Organised Chaos.
It was my first experience seeing Air Asia super punctual.
I took 10 sachets of Chilly Sauce from the departure hall cafe with me. I know Lina and Poncho will appreciate it later.
All the controversial stories about Suvarna Bhumi Airport killed my curiosity. But the name is so beautiful - The Land of Gold.
From the moment I landed, the feeling is just the same as my trip to Yangon and Phuket. I reached a place that magnifies their belief, one will instantly acknowledge who their ruler and what their official religion is.
Least that I knew, all of us would get on a hi every minute we were there. Not on their non stop porn - but many other things which are more naked.
I love the morning scenes, everyone's on their feet, everyone's with their own purpose of life
.... pushing their 'Som Tam' cart, then frying the fish, chicken and cut up the veges, just to sell Som Tam day in, day out.
.... frying grasshoppers, ciccadas and queen termites, inhale their rokok daun the whole day
.... pouncing and doughing their customers feet and body non-stop sometimes from 9am to 11pm
.... driving the cab and tuk-tuk on high traffic areas without a hint of angst
.... it's a pious Buddhist country, but mosques are also prominent structures
Everything I whine about in my blog all these months are answered ....
.... we were served with real plates and fork and spoon in the fast food restaurant.

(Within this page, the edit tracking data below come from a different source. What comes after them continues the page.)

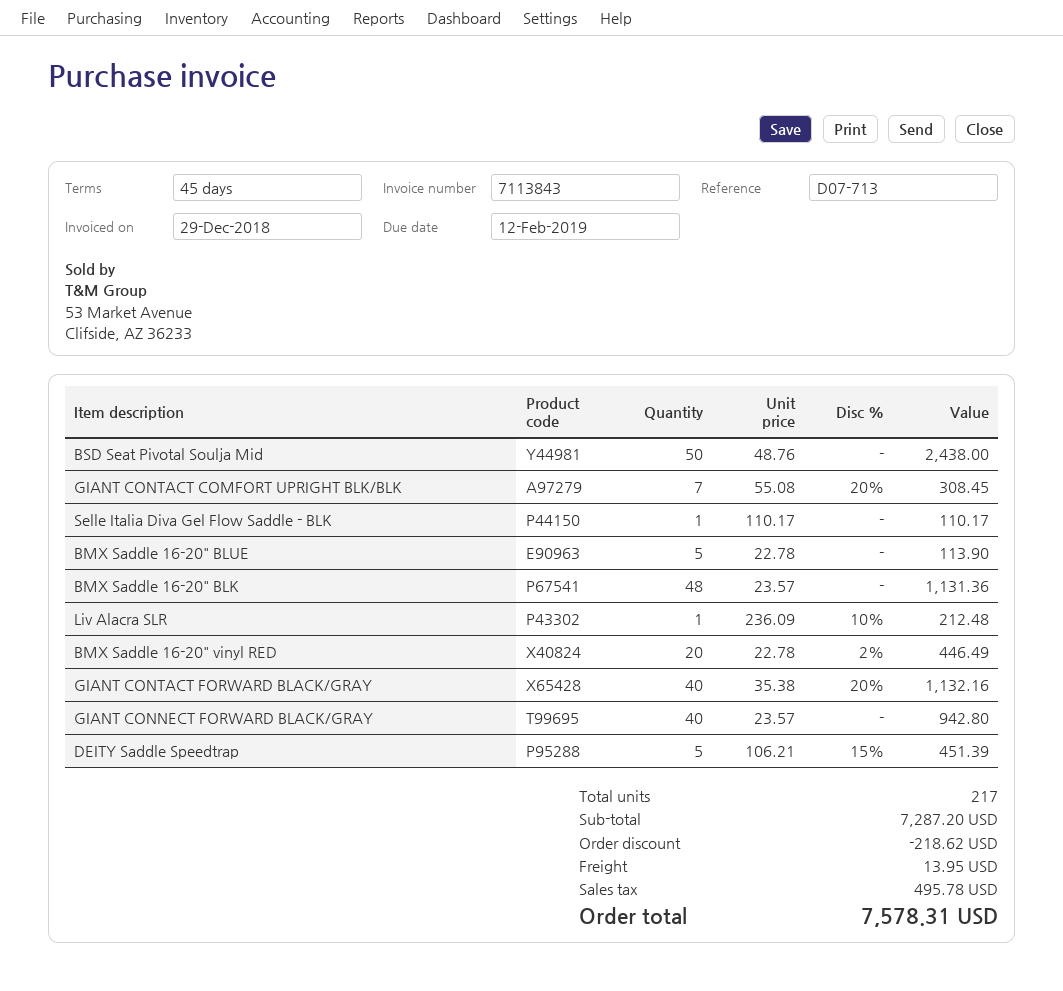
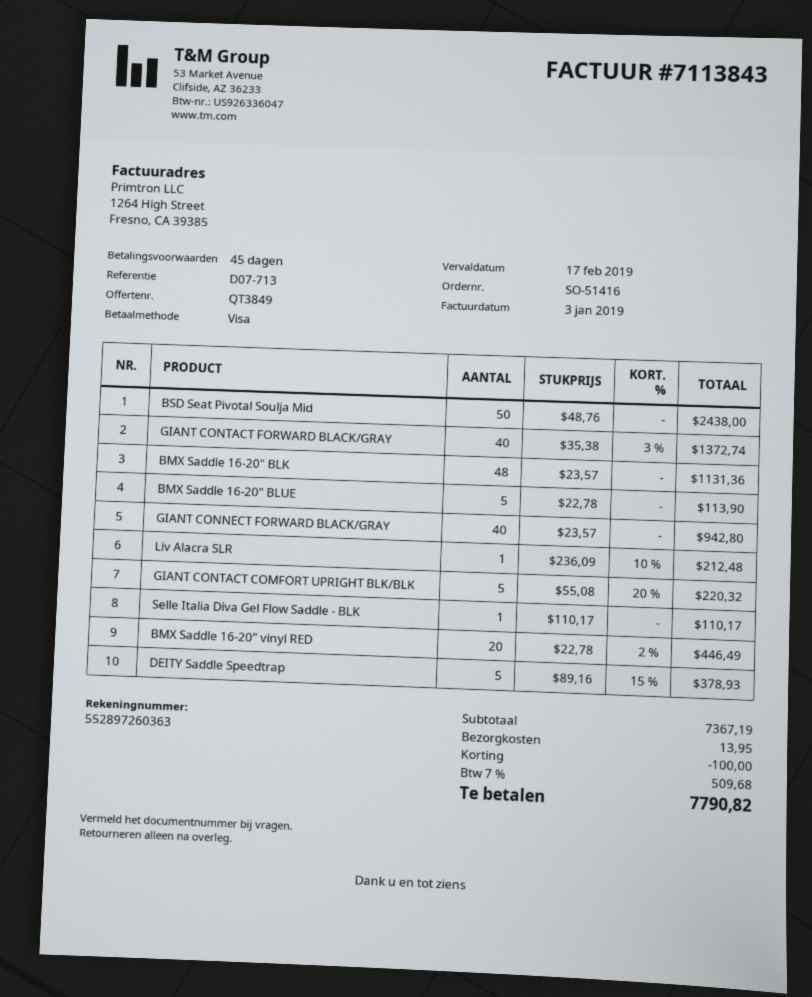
invoice date: 2018-12-29 -> 2019-01-03
due date: 2019-02-12 -> 2019-02-17
GIANT CONTACT COMFORT UPRIGHT BLK/BLK: 7 x 55.08 - 20% = 308.45 -> 5 x 55.08 - 20% = 220.32
GIANT CONTACT FORWARD BLACK/GRAY: 40 x 35.38 - 20% = 1132.16 -> 40 x 35.38 - 3% = 1372.74
DEITY Saddle Speedtrap: 5 x 106.21 - 15% = 451.39 -> 5 x 89.16 - 15% = 378.93
subtotal: 7287.20 -> 7367.19
discount: 218.62 -> 100.00
tax: 495.78 -> 509.68
total: 7578.31 -> 7790.82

They'd still wash the plates.
.... they don't serve soft drinks in plastic bottles, good old days seeing restaurateurs cracking bottle caps off Coke bottles. They'd reduce wastes.
.... no kapchai on the road! You can make a U-Turn in the middle of the busy highway and it is not against the law. And no one would even stare cock at you.

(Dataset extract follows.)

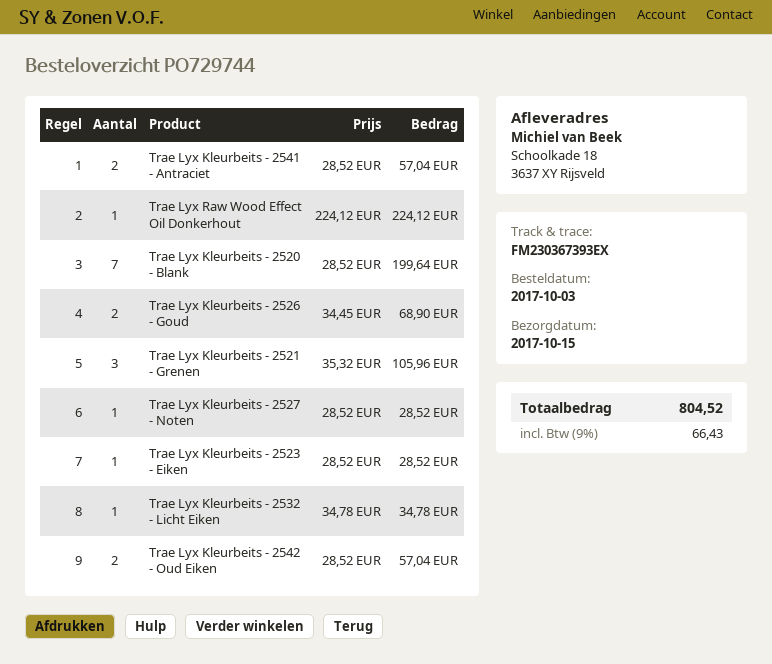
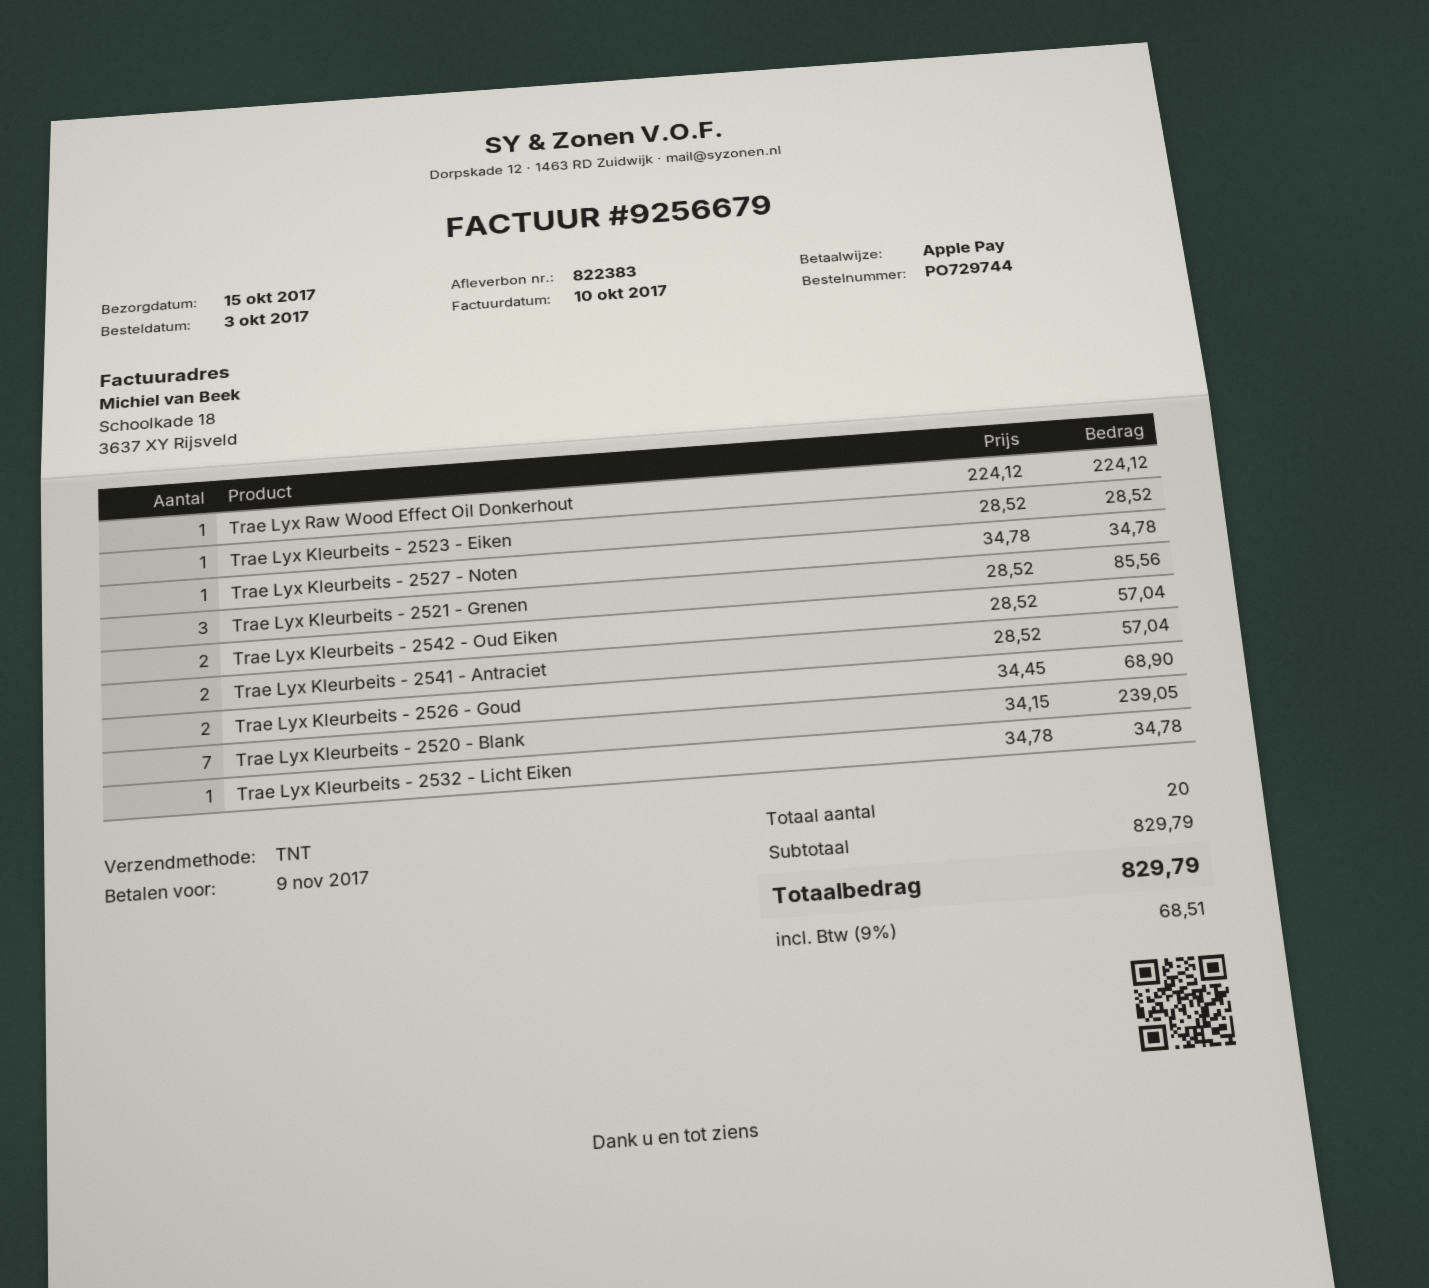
Trae Lyx Kleurbeits - 2520 - Blank: 7 x 28.52 = 199.64 -> 7 x 34.15 = 239.05
Trae Lyx Kleurbeits - 2521 - Grenen: 3 x 35.32 = 105.96 -> 3 x 28.52 = 85.56
Trae Lyx Kleurbeits - 2527 - Noten: 1 x 28.52 = 28.52 -> 1 x 34.78 = 34.78
tax: 9% = 66.43 -> 9% = 68.51
total: 804.52 -> 829.79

.... everyone tries to differentiate their businesses. Visit Chatuchak and you know what I mean. They'll differentiate by making the things they sell themselves. One young man was juggling and balancing football under the rain with a donation can that says, "I am a talented footballer, help me buy better boots and eat nutritious food so I can contribute back to my country". It doesn't matter if it's not for real, but for doing that the whole day, it's too much lying for a few measly cents.
Poncho's friend, Mr. Prasanth, who is 52 years old waited at our hotel at 8am on our second day to take us out to do all the touristy things -- to walk 5 hours in the hot sun with us so that we see all of the palace, the temple, the Chulalongkorn's teak palace.

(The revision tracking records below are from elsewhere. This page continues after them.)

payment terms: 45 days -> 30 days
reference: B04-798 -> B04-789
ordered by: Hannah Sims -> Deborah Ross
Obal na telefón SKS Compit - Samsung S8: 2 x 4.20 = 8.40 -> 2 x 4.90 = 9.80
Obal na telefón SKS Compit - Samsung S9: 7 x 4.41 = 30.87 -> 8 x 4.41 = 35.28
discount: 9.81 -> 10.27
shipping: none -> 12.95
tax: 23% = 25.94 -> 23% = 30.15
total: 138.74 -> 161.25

.... if he comes to Malaysia, where do I bring him???? Our Petaling Street doesn't denote my country's official religion and everything in it are not made in Malaysia, all the fruits are from Thailand. We only have our mosques to show our religion, maybe Putrajaya's. But it doesn't show our ethinicity. Oh.... please don't mention The Beach, The Beach, The Beach again! No, not the smelly, dark, empty muzium. Do I have to go to the extent of driving him to Melaka, to see Portuguese stuff without going to Portugal? Or do I have to fly together with him to Sarawak to show him Orang Iban or bring him to Perhentian to see half dead corals to compensate it all? Oh, no. I'm not going to bring him to Mid Valley, One Utama, Sunway Piramid, there's nothing in there!
I think...... I better find out more about Kelantan and Trengganu from Saiful Nang, so I can be a better informer about my country and its identity. Tell me I'm wrong!